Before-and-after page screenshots
○ ○ ○ ○

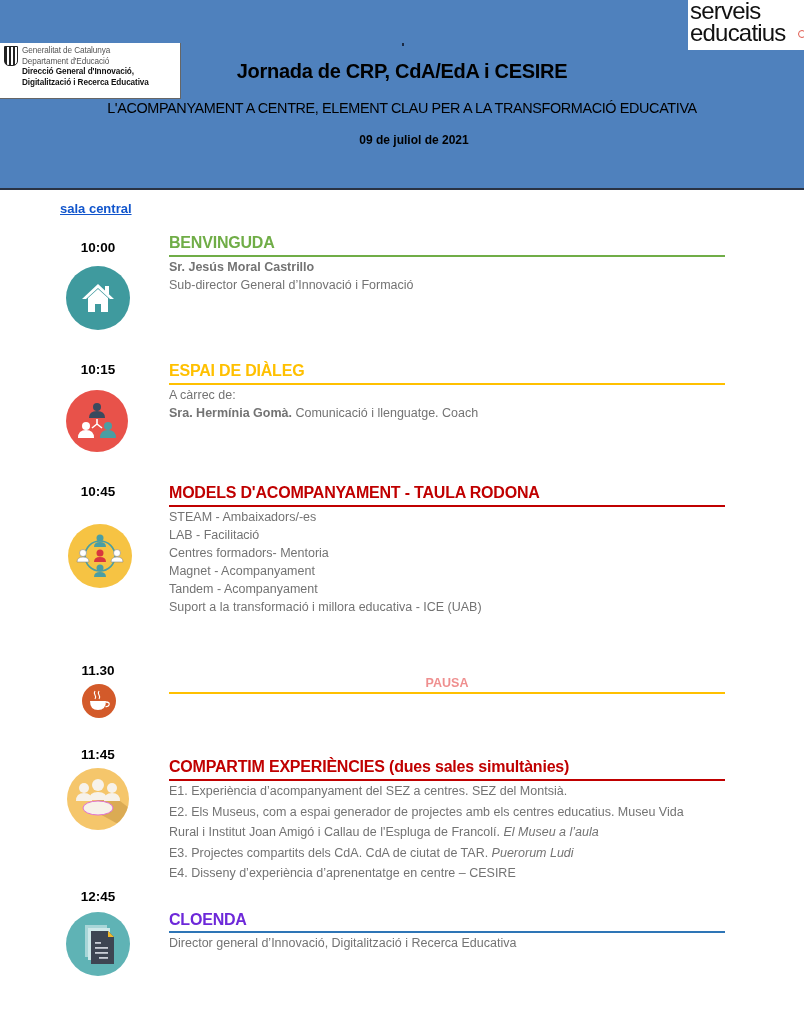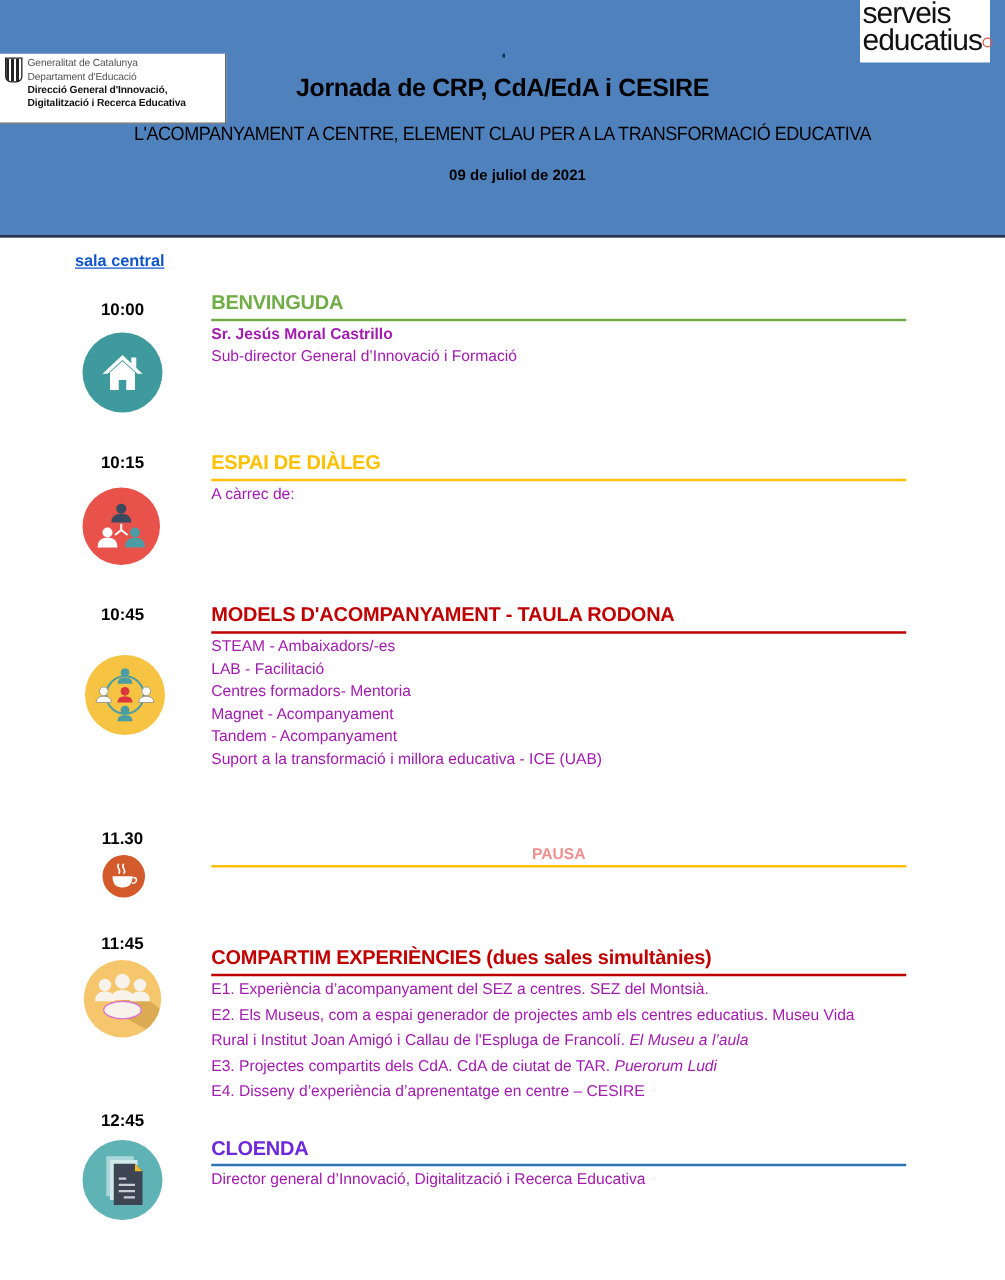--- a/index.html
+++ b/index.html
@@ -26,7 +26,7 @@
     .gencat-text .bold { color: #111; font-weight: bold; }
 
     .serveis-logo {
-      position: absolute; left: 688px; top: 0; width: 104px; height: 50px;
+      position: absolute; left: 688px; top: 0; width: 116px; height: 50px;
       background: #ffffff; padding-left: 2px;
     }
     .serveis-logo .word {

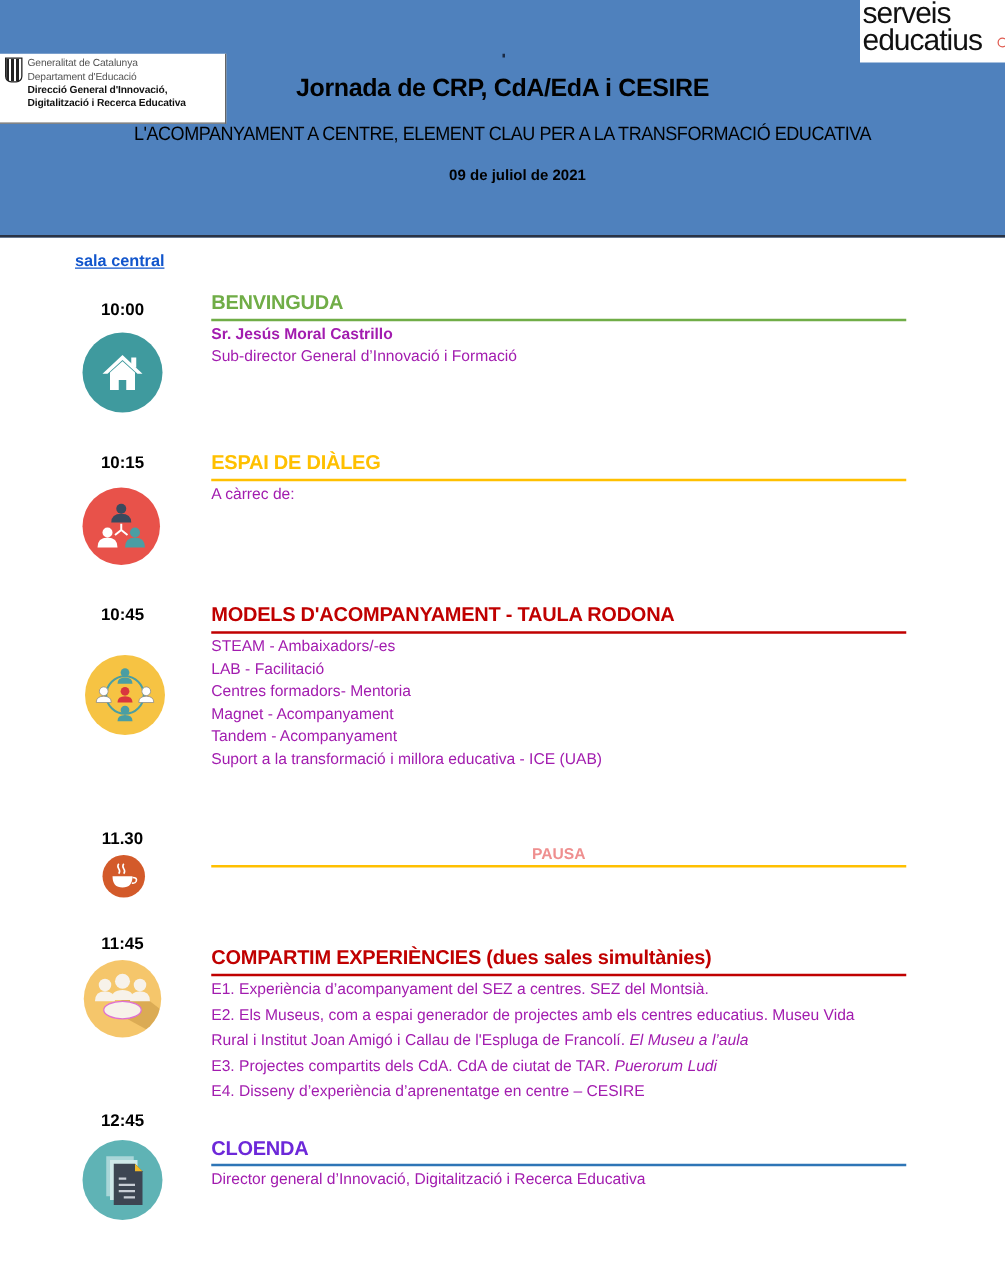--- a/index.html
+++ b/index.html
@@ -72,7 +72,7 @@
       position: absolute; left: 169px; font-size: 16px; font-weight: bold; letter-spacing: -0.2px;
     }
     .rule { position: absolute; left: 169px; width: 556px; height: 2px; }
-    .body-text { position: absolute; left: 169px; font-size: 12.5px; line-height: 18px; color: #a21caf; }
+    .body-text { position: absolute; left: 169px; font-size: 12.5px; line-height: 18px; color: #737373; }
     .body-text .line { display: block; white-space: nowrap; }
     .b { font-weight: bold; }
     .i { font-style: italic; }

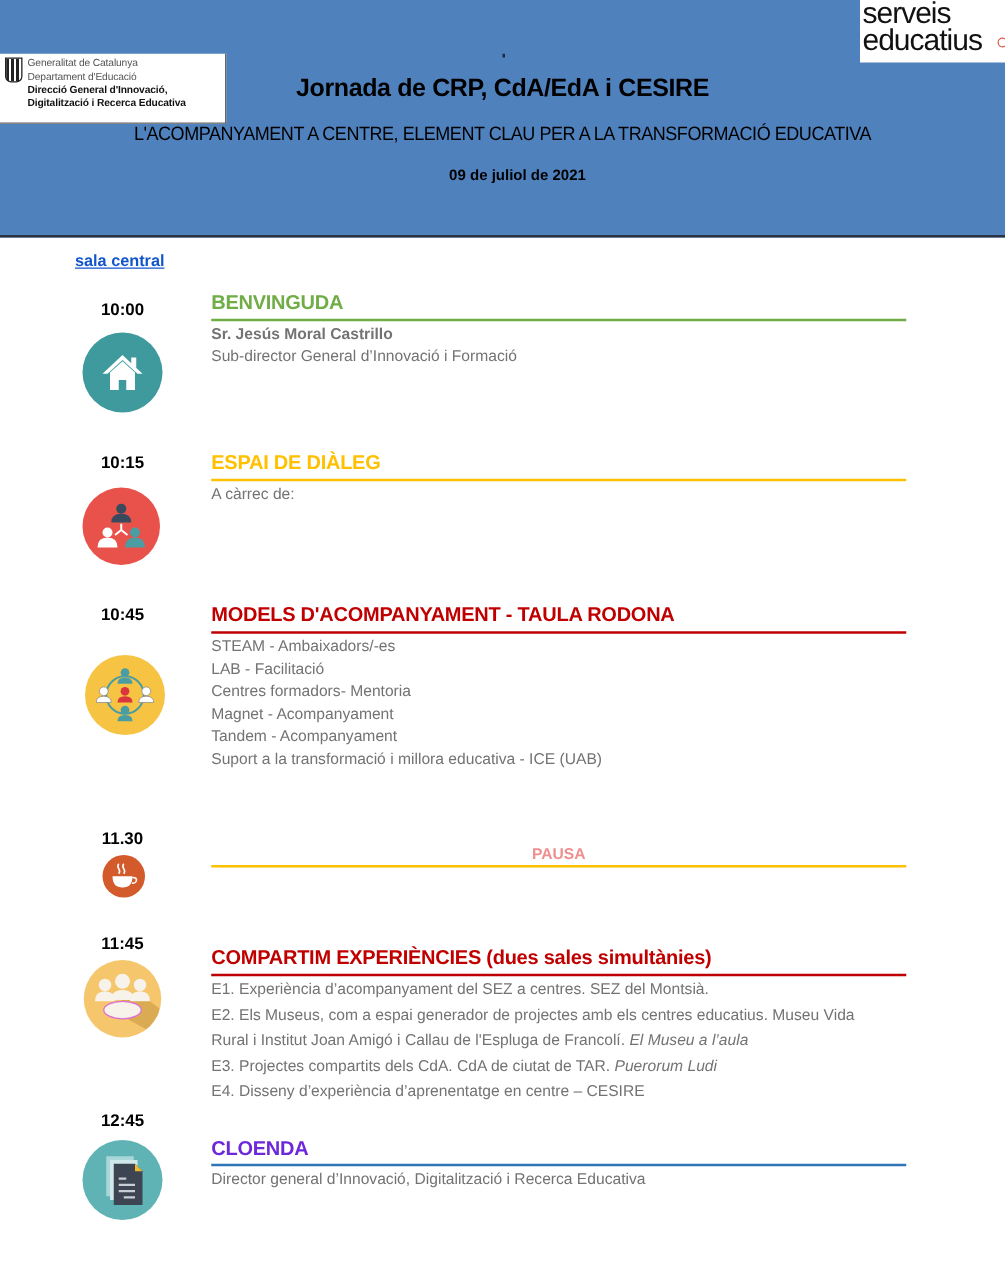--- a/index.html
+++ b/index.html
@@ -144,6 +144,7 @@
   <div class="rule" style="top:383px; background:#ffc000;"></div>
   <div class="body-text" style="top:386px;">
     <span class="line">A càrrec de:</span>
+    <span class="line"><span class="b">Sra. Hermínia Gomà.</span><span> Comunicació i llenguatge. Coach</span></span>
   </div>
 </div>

○ ○ ○ ○

Going line by line through the data, tally each one that includes the string "span", and answer with the tally only.

## SOLUTION TO THIS TASK
2